Book Report: The True Meaning of Smekday

If you want, Gentle Reader, to know about The True Meaning of Smekday, you can go to the Adam Rex’s own list of 10 reasons to read it, or—wait a bit, I thought I found out about the book in one of the Unshelved Book Club strips, but it isn’t turning up on the site at all. Hunh.

Well, anyway, the end of the world, Aliens, other aliens, funny things, whatnot. Young Adult science fiction, very funny in places, only somewhat funny in other places, but fun enough to read even when the funny bits aren’t as funny as they ought to be.
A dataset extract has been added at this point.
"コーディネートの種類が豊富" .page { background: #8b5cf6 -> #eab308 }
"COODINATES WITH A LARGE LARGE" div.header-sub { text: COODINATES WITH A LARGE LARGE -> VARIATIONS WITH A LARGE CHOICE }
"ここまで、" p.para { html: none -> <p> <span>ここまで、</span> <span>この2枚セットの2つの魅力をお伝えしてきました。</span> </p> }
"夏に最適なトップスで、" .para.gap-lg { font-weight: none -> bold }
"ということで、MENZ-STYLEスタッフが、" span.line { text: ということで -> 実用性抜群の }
One thing I found interesting is that Our Hero is a girl with a African-American father and a European-American mother, who is ’visibly black’, if you know what I mean. I mean, yes, the whole concept is inherently hinky, and the more you look into it, the hinkier it gets, but on the whole, despite there being no very good definition of race, when you go into a room, you can very quickly identify who is black and who is white, right? Not altogether correctly, mind you, but that’s part of the hinkiness. Anyway, I was torn between finding the choice of a bi-racial kid interesting (in light of recent discussions here, among other things) and irritating (because the kid is, in some sense, vanilla, with mostly generic-American-urban/suburban references rather than being a kid who appears to have been largely formed within the context of growing up mixed-race). And then there was a beautiful bit where the kid is looking for her mother, and the System (what’s left of it, after the end of the world) is helping her look and utterly failing because nobody ever asked her to describe her mother. They just assumed, black kid, black mother.
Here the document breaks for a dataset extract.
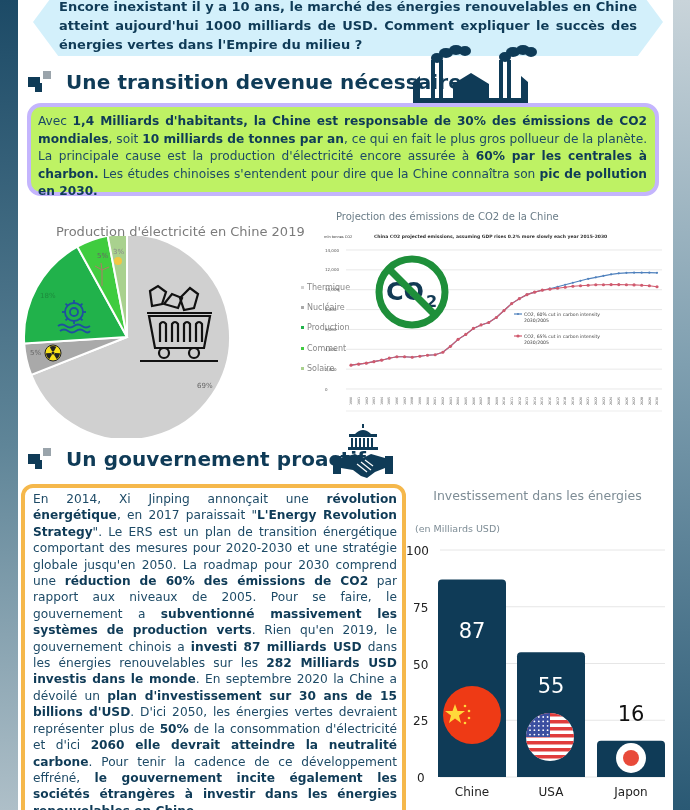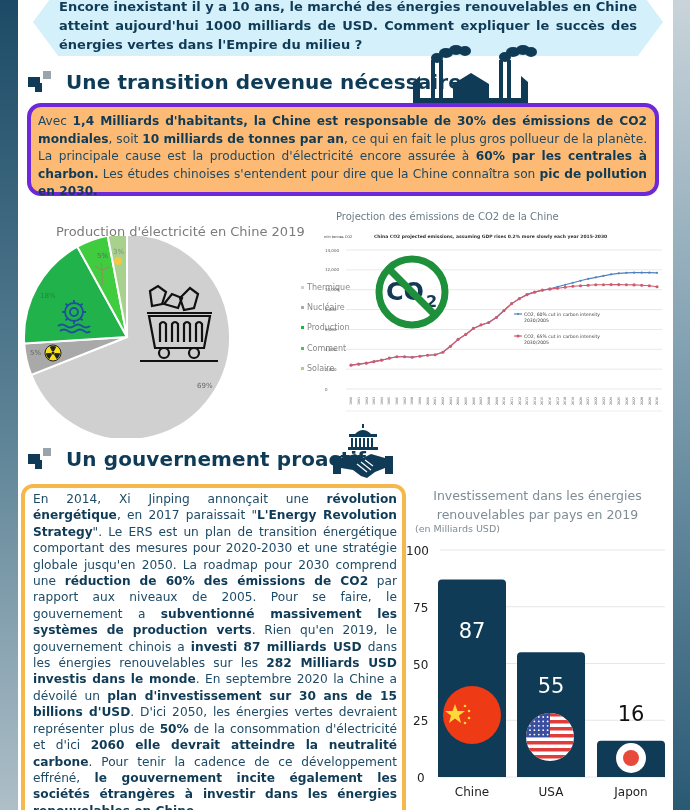"Avec 1,4 Milliards d'habitants, la" .box-blue { background: #fdba74 -> #bef264; border: 4px solid #6d28d9 -> 4px solid #c4b5fd }
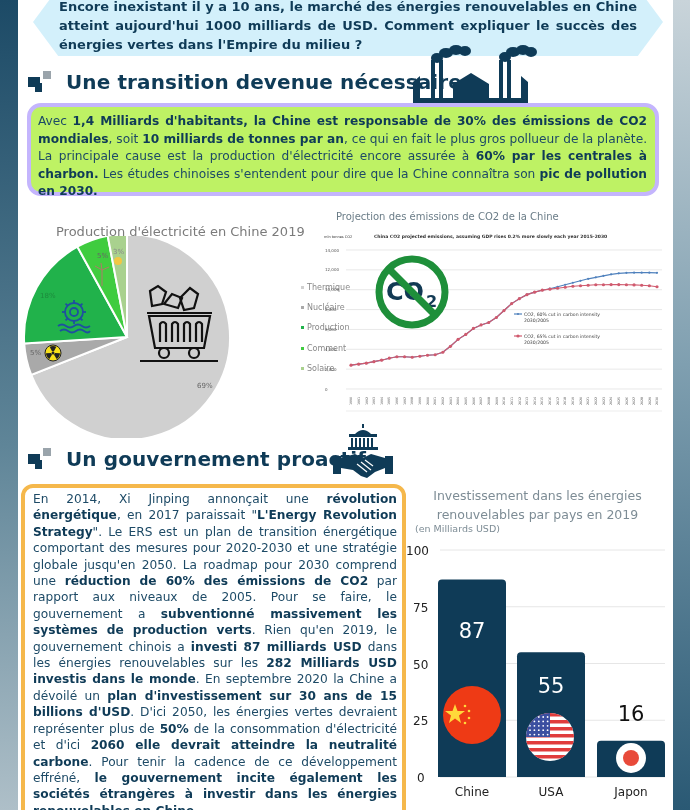"renouvelables par pays en 2019" div { html: <div>renouvelables par pays en 2019</div> -> none }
Now, I have no idea how this would read to a kid who had that whole experience growing up, or rather who was in the middle of having it. But I believe that if my daughter were to read this book in a year or two (and I will probably recommend it at that point), that would be a Learning Moment, where she would be startled to be reminded that not only are people different, one to another, which is what makes the world interesting and fun, but people being different to one another means that they are treated differently, and that the different treatment has actual effects. It’s not a big heavy-handed thing in the book, but I really liked it. Particularly as it’s totally an assumption I would make, if I were doing that job. I happened to see the title Patriarchy as a Conceptual Trap come across the counter yesterday, and although I didn’t, you know, open it or anything, I thought that conceptual trap seemed like a great phrase, probably better than privilege for discussing that… thing… that makes it both easy to ignore and difficult to see stuff that is obvious to those outside the majority.
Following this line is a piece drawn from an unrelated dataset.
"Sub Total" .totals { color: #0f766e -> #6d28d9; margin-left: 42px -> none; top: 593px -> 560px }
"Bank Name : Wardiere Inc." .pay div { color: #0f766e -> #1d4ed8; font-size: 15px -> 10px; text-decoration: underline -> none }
Now, having said that, I did find it vaguely irritating that nobody in the book seemed to mind the imposition of Smekday on the Twenty-Fifth of December for religious reasons, nor did any of the book’s characters seem to have any religious background that wasn’t ridiculous. That’s just something I’ve been noticing about a lot of books; I can’t hold up Smekday for particular censure for that. But I think it’s an odd aspect of another conceptual trap, and I would be curious what Christians who read the book think of it.

Tolerabimus quod tolerare debemus,
-Vardibidian.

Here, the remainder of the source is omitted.